---- RECORDS PROVIDED

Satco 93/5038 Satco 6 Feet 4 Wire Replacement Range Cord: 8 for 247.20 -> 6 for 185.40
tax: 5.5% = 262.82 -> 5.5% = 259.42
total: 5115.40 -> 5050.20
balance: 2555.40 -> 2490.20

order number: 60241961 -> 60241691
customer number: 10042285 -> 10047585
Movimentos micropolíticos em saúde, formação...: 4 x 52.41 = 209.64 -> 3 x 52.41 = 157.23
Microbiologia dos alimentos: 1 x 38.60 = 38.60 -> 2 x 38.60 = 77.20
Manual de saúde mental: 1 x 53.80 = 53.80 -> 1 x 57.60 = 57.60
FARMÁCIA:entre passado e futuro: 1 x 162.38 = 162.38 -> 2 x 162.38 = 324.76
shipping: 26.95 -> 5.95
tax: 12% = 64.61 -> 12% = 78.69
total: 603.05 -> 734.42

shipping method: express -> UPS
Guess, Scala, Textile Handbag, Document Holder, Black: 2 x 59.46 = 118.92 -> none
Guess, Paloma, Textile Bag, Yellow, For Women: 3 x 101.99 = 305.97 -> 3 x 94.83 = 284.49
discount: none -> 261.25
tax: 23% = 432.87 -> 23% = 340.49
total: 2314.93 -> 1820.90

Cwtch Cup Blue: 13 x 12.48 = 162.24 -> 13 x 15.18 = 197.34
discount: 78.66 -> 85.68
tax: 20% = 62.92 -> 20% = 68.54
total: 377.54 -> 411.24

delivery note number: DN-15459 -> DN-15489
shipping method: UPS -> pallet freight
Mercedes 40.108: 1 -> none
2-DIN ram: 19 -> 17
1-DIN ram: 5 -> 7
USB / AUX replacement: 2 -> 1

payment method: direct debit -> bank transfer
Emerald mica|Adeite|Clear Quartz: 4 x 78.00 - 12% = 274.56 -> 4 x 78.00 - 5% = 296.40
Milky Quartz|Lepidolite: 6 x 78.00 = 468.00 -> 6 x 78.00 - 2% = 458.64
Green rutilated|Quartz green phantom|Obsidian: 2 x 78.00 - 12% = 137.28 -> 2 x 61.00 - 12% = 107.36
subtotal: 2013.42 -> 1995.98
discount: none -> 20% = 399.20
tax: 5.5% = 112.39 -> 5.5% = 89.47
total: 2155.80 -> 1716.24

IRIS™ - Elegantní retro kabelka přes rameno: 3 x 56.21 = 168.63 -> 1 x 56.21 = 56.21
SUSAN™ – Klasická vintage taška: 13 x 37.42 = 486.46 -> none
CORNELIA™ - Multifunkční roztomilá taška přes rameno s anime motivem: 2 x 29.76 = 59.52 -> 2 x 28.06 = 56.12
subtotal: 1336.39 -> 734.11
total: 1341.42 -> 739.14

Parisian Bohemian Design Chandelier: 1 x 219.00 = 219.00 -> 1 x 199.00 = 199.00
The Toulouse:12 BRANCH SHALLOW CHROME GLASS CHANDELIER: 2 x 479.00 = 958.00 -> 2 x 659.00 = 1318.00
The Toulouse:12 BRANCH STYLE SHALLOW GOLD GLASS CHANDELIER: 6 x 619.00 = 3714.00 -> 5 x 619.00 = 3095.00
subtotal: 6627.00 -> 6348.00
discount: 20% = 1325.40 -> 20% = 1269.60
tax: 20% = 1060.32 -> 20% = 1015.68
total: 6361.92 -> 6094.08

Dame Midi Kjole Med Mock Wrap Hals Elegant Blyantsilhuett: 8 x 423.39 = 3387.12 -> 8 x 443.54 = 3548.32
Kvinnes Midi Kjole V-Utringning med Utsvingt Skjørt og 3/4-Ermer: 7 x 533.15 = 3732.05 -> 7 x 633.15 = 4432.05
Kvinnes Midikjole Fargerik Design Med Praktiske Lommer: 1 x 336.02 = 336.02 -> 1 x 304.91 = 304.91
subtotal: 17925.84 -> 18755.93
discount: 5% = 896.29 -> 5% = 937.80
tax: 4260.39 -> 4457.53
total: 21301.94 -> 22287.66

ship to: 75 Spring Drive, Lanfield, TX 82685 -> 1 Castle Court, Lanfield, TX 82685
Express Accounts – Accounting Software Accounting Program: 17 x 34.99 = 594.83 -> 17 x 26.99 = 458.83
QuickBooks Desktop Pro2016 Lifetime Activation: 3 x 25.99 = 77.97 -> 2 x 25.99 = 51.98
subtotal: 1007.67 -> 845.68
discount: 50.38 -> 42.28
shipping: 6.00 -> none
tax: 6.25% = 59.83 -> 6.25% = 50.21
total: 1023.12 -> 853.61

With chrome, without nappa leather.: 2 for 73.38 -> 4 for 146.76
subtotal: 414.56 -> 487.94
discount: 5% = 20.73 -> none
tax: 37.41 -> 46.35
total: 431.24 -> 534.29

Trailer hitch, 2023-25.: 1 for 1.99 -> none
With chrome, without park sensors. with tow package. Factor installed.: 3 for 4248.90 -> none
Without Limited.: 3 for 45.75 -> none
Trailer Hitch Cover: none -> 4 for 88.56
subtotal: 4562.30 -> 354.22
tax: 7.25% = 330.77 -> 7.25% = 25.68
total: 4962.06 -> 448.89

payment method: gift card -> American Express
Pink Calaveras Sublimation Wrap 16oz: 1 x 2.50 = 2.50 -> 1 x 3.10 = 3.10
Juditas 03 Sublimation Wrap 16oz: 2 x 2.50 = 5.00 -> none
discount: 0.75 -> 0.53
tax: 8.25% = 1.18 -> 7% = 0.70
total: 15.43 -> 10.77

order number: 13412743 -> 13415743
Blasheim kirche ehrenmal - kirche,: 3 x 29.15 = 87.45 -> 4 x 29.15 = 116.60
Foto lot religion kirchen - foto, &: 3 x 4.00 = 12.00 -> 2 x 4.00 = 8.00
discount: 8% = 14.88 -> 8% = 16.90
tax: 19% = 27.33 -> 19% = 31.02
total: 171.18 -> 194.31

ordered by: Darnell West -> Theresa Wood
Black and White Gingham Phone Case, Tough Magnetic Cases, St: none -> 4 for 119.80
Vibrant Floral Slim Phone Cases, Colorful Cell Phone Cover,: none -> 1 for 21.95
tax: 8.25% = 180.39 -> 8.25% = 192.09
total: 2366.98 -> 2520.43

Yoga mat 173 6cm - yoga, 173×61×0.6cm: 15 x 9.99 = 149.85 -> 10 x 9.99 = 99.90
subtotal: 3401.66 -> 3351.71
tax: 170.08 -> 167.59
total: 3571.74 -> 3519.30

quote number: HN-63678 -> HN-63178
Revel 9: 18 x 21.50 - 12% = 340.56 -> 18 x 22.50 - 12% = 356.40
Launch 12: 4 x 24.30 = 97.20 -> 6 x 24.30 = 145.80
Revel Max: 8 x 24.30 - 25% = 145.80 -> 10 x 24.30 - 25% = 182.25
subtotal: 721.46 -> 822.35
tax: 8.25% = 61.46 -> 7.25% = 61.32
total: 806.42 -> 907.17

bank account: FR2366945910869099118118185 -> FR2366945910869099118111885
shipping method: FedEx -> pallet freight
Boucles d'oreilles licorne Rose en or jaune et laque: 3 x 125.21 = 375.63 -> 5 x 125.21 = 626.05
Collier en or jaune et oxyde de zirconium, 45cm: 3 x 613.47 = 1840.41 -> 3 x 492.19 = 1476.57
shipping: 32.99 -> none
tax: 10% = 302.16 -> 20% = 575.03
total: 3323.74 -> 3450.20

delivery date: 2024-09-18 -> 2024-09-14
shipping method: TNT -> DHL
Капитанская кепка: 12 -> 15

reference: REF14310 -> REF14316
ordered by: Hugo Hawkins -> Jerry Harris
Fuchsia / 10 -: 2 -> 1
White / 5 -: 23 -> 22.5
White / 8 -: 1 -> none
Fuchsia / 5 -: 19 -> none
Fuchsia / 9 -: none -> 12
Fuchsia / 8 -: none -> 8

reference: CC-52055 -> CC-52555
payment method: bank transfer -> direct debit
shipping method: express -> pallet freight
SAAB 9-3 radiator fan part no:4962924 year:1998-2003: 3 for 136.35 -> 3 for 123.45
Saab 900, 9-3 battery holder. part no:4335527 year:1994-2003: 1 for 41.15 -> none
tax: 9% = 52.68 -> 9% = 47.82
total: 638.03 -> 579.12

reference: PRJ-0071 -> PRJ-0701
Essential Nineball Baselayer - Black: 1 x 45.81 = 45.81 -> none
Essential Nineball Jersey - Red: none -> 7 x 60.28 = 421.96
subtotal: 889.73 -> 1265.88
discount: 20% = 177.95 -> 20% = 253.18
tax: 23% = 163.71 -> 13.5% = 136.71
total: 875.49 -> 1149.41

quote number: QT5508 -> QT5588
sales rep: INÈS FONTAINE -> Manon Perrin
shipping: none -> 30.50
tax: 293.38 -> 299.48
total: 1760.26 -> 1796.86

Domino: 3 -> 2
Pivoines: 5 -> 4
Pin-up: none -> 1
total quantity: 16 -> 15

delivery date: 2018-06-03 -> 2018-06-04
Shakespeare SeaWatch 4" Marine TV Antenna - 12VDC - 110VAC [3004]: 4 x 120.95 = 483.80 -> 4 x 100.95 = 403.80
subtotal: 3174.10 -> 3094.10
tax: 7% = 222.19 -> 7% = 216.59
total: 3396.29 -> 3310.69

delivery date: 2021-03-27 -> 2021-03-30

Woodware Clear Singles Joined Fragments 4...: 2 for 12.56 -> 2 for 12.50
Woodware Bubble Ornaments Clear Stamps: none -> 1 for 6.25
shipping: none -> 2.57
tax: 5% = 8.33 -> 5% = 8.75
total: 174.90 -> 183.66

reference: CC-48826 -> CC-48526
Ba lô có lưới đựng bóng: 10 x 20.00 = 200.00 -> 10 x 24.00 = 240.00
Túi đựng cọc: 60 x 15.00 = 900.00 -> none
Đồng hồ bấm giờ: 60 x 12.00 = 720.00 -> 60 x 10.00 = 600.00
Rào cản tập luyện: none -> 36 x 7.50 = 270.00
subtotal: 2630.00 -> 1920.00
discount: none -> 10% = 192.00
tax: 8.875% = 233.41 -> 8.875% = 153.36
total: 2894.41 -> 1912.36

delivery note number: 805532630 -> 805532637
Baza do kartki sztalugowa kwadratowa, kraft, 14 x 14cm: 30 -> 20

--------

**WHAT IS EXPECTED**
Using the data above, return every line that contains the string "method".

**EXERCISE SOLUTION**
shipping method: express -> UPS
shipping method: UPS -> pallet freight
payment method: direct debit -> bank transfer
payment method: gift card -> American Express
shipping method: FedEx -> pallet freight
shipping method: TNT -> DHL
payment method: bank transfer -> direct debit
shipping method: express -> pallet freight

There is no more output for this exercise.